I want the line to be:

lopy,lopy1,sym,lady,lady1,sym

Which means that all "lad" after the string sym should be replaced. So I ran:

echo "lopy,lopy1,sym,lopy,lopy1,sym" | sed -r 's/(.*sym.*?)lopy/\1lad/g'

I get:

lopy,lopy1,sym,lopy,lad1,sym

Using Perl is not really better:

echo "lopy,lopy1,sym,lopy,lopy1,sym" | perl -pe 's/(.*sym. ?)lopy/${1}lad/g'

yields

lopy,lopy1,sym,lad,lopy1,sym

Not all "lopy" are replaced. What am I doing wrong?

CodePudding user response:

The (.*sym.*?)lopy / (.*sym. ?)lopy patterns are almost the same, . ? matches one or more chars other than line break chars, but as few as possible, and .*? matches zero or more such chars. Mind that sed does not support lazy quantifiers, *? is the same as * in sed. However, the main problem with the regexps you used is that they match sym, then any text after it and then lopy, so when you added g, it just means you want to find more cases of lopy after sym....lopy. And there is only one such occurrence in your string.

You want to replace all lopy after sym, so you can use

perl -pe 's/(?:\G(?!^)|sym).*?\Klopy/lad/g'

See the regex demo. Details:

  • (?:\G(?!^)|sym) - sym or end of the previous match (\G(?!^))
  • .*? - any zero or more chars other than line break chars, as few as possible
  • \K - match reset operator that discards all text matched so far
  • lopy - a lopy string.

See the online demo:

#!/bin/bash
echo "lopy,lopy1,sym,lopy,lopy1,sym" | perl -pe 's/(?:\G(?!^)|sym).*?\Klopy/lad/g'
# => lopy,lopy1,sym,lad,lad1,sym

If the values are always comma separated, you may replace .*? with ,: (?:\G(?!^)|sym),\Klopy (see this regex demo).

CodePudding user response:

sed does not support non-greedy wildcards at all. But your Perl script also fails for other reasons; you are saying "match all occurrences of this" but then you specify a regex which can only match once.

A common simple solution is to split the string, and then replace only after the match:

echo "lopy,lopy1,sym,lopy,lopy1,sym" |
perl -pe 'if (@x = /^(.*?sym,)(.*)/) { $x[1] =~ s/lop/lad/g; s/.*/$x[0]$x[1]/ }'

If you want to be fancy, you can use a lookbehind to only replace the lop occurrences after the first sym.
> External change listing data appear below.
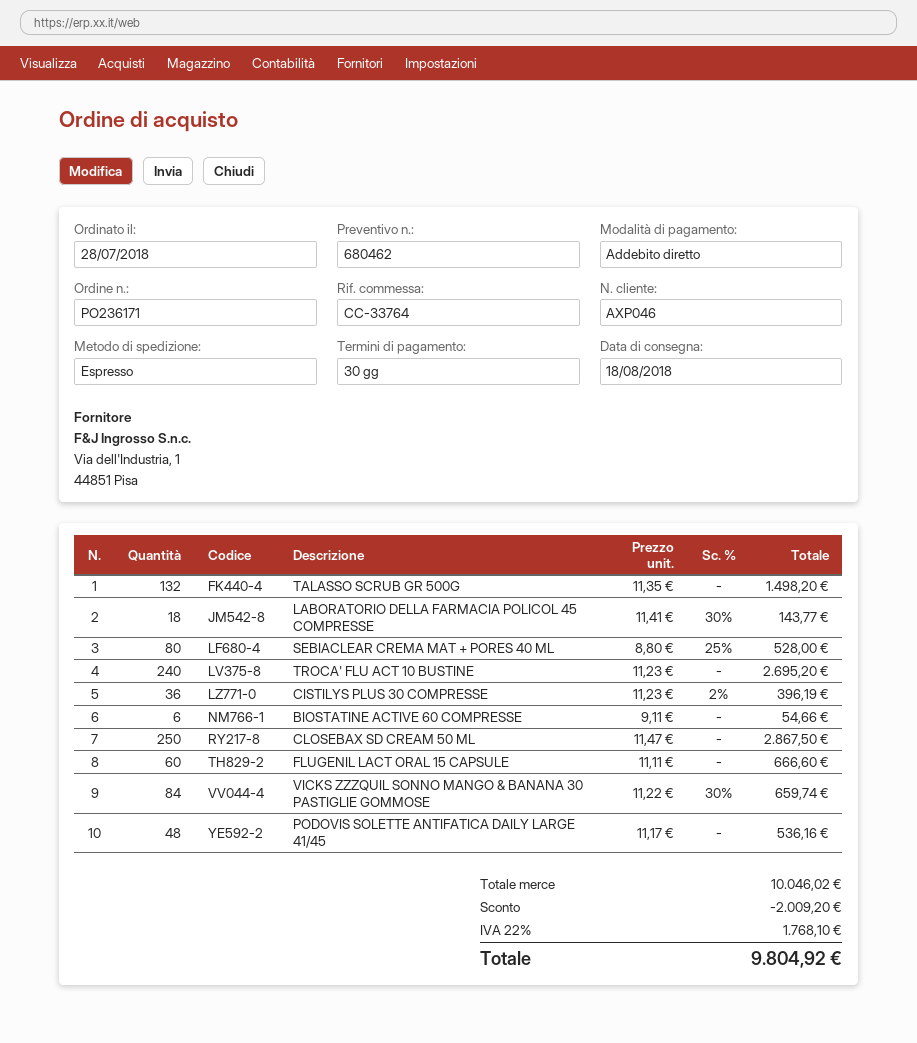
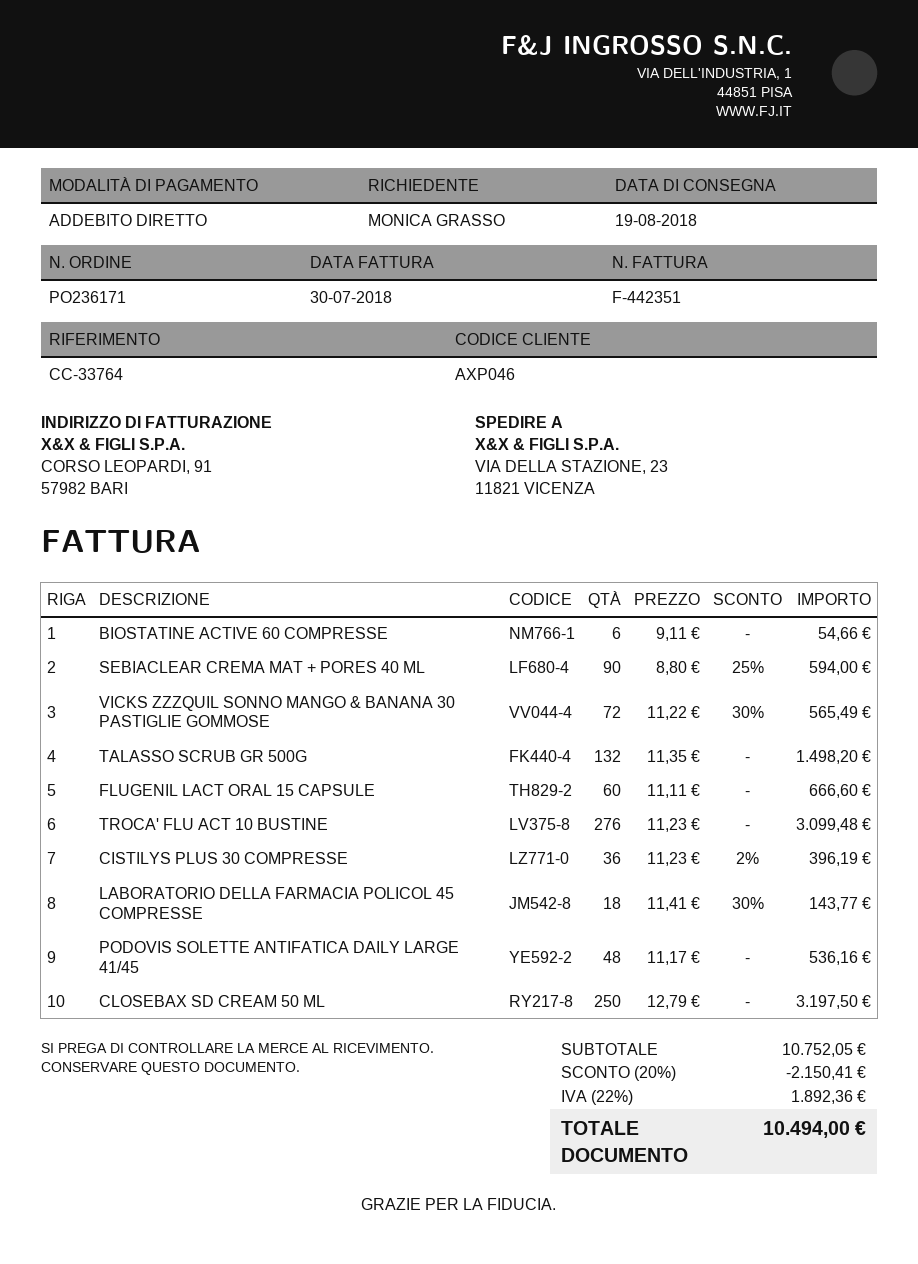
delivery date: 2018-08-18 -> 2018-08-19
SEBIACLEAR CREMA MAT + PORES 40 ML: 80 x 8.80 - 25% = 528.00 -> 90 x 8.80 - 25% = 594.00
TROCA' FLU ACT 10 BUSTINE: 240 x 11.23 = 2695.20 -> 276 x 11.23 = 3099.48
CLOSEBAX SD CREAM 50 ML: 250 x 11.47 = 2867.50 -> 250 x 12.79 = 3197.50
VICKS ZZZQUIL SONNO MANGO & BANANA 30 PASTIGLIE GOMMOSE: 84 x 11.22 - 30% = 659.74 -> 72 x 11.22 - 30% = 565.49
subtotal: 10046.02 -> 10752.05
discount: 2009.20 -> 2150.41
tax: 22% = 1768.10 -> 22% = 1892.36
total: 9804.92 -> 10494.00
echo "lopy,lopy1,sym,lopy,lopy1,sym" |
perl -pe 's/(?<=sym.{0,200})lop/lad/'

The variable-length lookbehind generates a warning and is only supported in Perl 5.30 (you can turn it off with no warnings qw(experimental::vlb));.)

CodePudding user response:

The problem is that the lopys to replace must be after sym so a global replacement looks for yet more of the whole lopys-after-sym, not just for all lopys.

To replace all lopys (after the first sym, followed by another sym) we can capture the substring between syms and in the replacement side run code, in which a regex replaces all lopys

echo "lopy,lopy1,sym,lopy,lopy1,sym" | 
    perl -pe's{ sym,\K (. ?) (?=sym) }{ $1 =~ s/lop/lad/gr }ex'

To isolate only the substring with lopys after sym I use \K after the sym, which drops matches prior to it, and a positive lookahead for the sym after it, which doesn't consume anything. In the replacement side's regex we must use /r since $1 isn't allowed to change, and we want the regex to return.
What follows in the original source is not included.